Indeed, the German-born Krug is drawn to “subjects that make me angry,” which many would shy away from. War, tyranny, injustice, and suffering inspire her to unearth important stories of people we might not otherwise come to know. She believes that “illustration should be taken seriously as an art form able to effectively engage political subjects”—a view she communicates to her students at Parsons.
Krug’s most recent focus has been the war in Ukraine. When Russia invaded Ukraine in February 2022, she was deeply disturbed by the harrowing events. Krug noticed that personal accounts of the war were rarely present in the news and was determined to depict personal experiences through her craft. She envisioned a visual diary of two real-life acquaintances—a Russian artist and a Ukrainian journalist. She pitched the idea, and the Los Angeles Times and several European newspapers eagerly agreed to run it.
It wasn't Krug's goal to portray Russians as victims, equate the experiences of Russians and Ukrainians, or facilitate reconciliation. Instead, she sought to highlight the complex, far-reaching effects of war on people by presenting two sharply contrasting perspectives on the war—those of a Ukrainian and of a Russian. She interviewed the people she calls her “protagonists” by text message and conducted additional research as the war unfolded.
Over the course of the year, Krug delivered weekly installments of the visual diary to the newspaper. The series will be released in book form by Ten Speed Press in fall 2023. Titled Diaries of War: Two Visual Accounts from Ukraine and Russia, the project was nominated for a Pulitzer Prize and won the 2023 Overseas Press Club competition’s Runner-Up citation in the Cartooning category.
Krug’s previous books were no less ambitious. Her visual memoir, Belonging: A German Reckons with History and Home, is a heartfelt examination of World War II and her own family history. It was included on the New York Times Critics’ Top Books of 2018 list and won praise from The Guardian, NPR, and TIME magazine. Belonging also received several awards, including the 2019 National Book Critics Circle Award and the 2019 Lynd Ward Graphic Novel Prize. Krug’s visual storytelling also animates On Tyranny: Twenty Lessons from the Twentieth Century, a graphic edition of historian Timothy Snyder’s best-selling book Lessons for Resistance Against Totalitarian Regimes.

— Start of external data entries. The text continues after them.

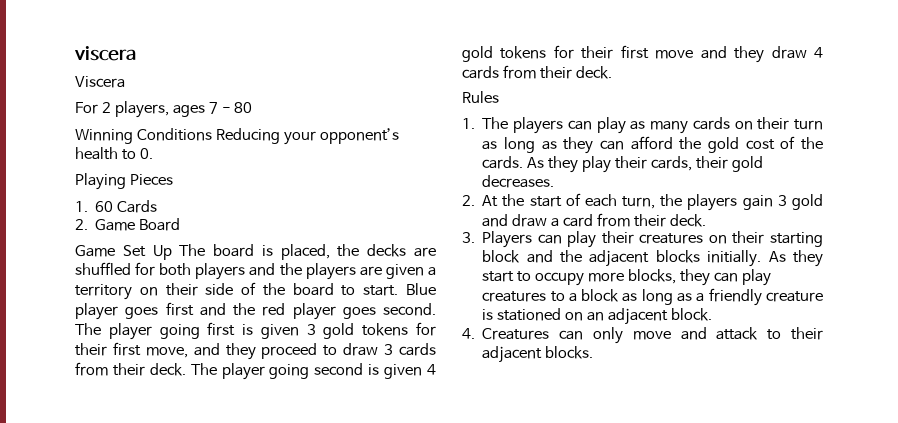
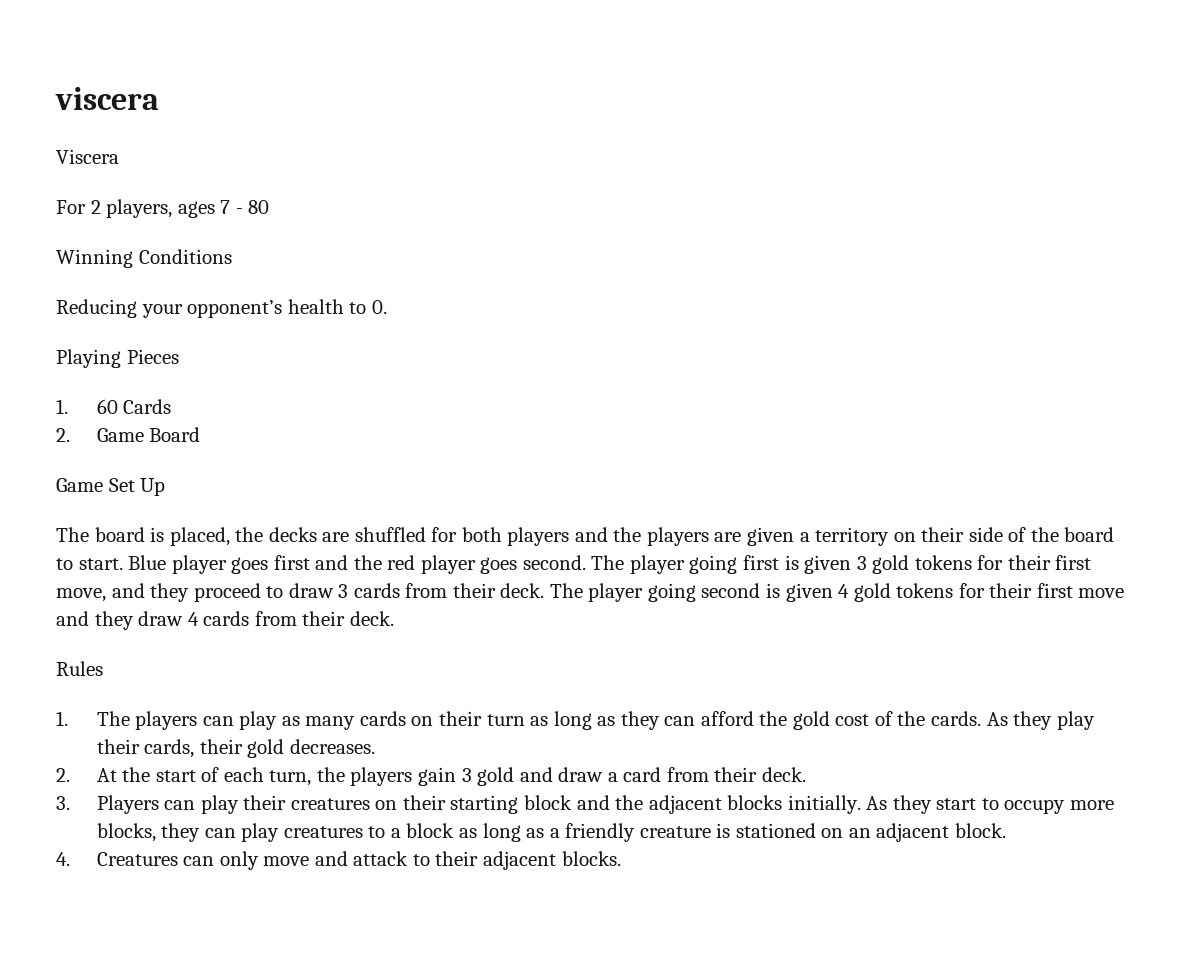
- Winning Conditions Reducing your opponent’s health to 0.
+ Winning Conditions
+ Reducing your opponent’s health to 0.
- Game Set Up The board is placed, the decks are shuffled for both players and the players are given a territory on their side of the board to start.
+ Game Set Up
+ The board is placed, the decks are shuffled for both players and the players are given a territory on their side of the board to start.

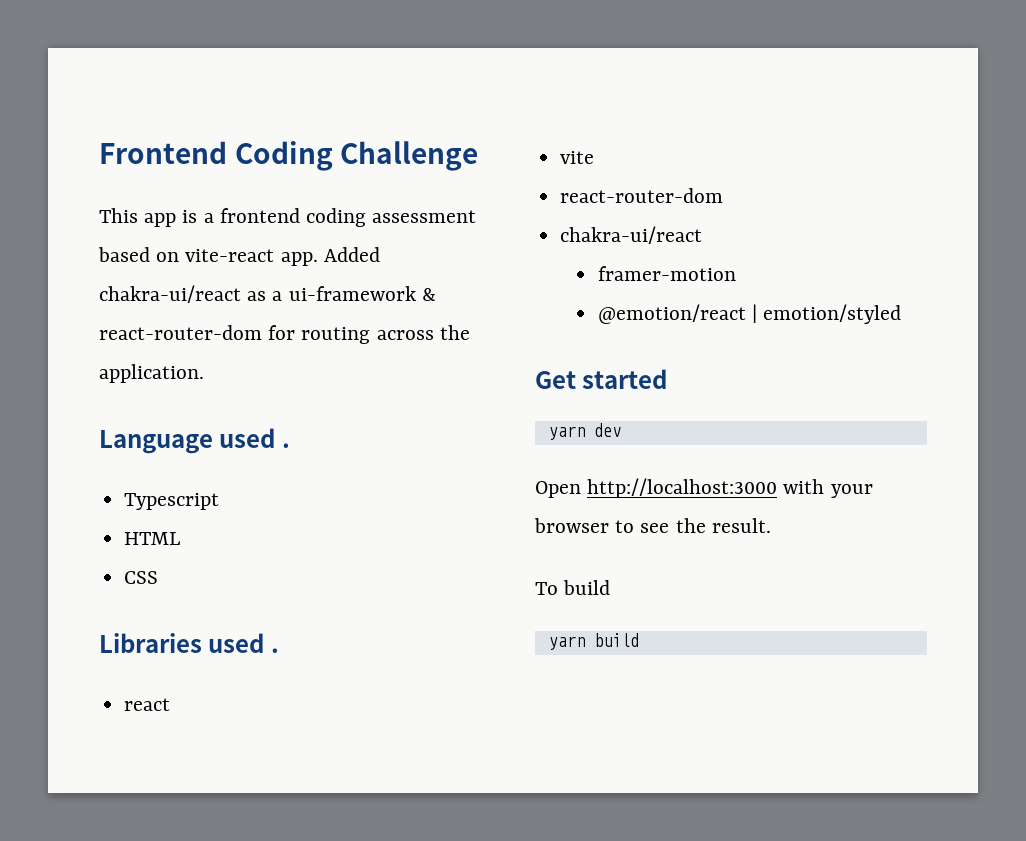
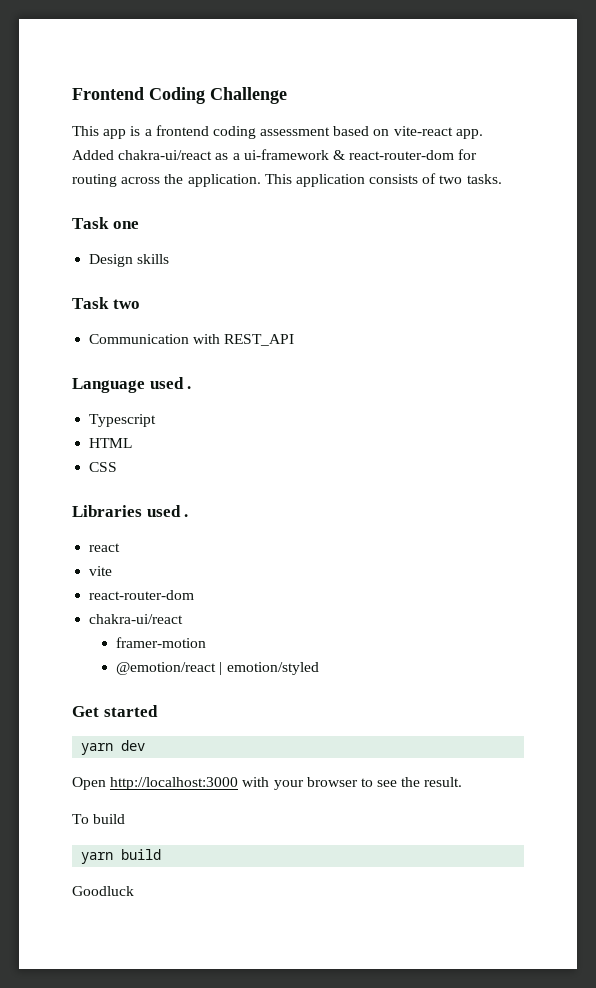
+ This application consists of two tasks.
+ Task one
+ Design skills
+ Task two
+ Communication with REST_API
+ Goodluck

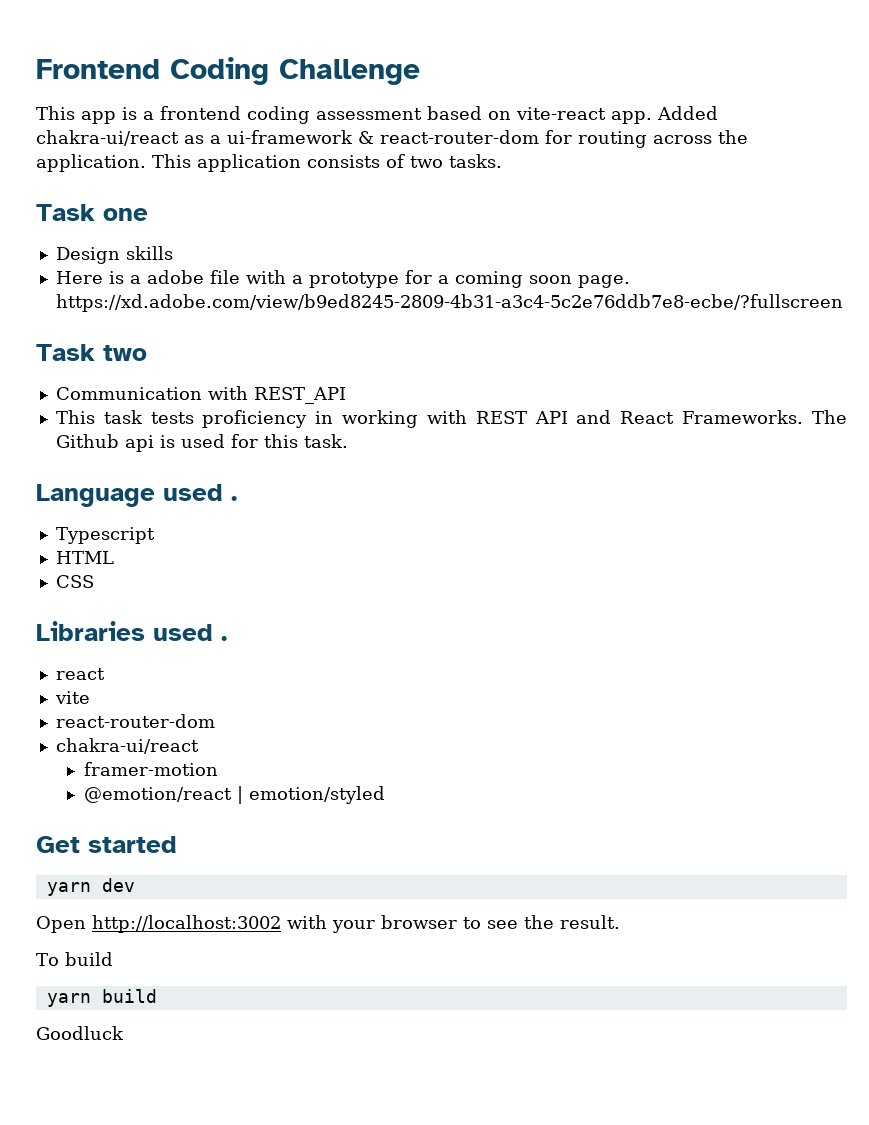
+ Here is a adobe file with a prototype for a coming soon page. https://xd.adobe.com/view/b9ed8245-2809-4b31-a3c4-5c2e76ddb7e8-ecbe/?fullscreen
+ This task tests proficiency in working with REST API and React Frameworks. The Github api is used for this task.
- Open http://localhost:3000 with your browser to see the result.
+ Open http://localhost:3002 with your browser to see the result.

Although Krug is as much a writer as an artist, she compares her work to documentary filmmaking, a subject she discovered at the Liverpool Institute of Performing Arts and studied at the Berlin University of the Arts before receiving a Fulbright to pursue an MFA in Illustration at the School of Visual Arts.

“I see text and image as a visual unit,” says Krug, adding that she’s had the good luck to work with art directors who have given her the freedom to design her own books and covers. Krug doesn’t keep regular sketchbooks; instead, she immerses herself in her projects, using research as “the backbone” of her visual narratives.
Working by hand, Krug scans drawings and paintings into a computer and uses Photoshop when needed. In her own work and in critiquing work by her students, Krug is interested less in technique or medium than in the expression of an idea or emotion. Her perspective reflects the influence of German Expressionism, which she appreciates for its “rawness, immediacy, and subject matter.”
Krug has been teaching illustration at Parsons as a full-time faculty member for 16 years and is currently codirecting the program. She encourages her students to find their own voice, just as she has found hers. “Every student comes to class with a different set of experiences,” Krug says. “I want to be sensitive to the stories they want to tell.”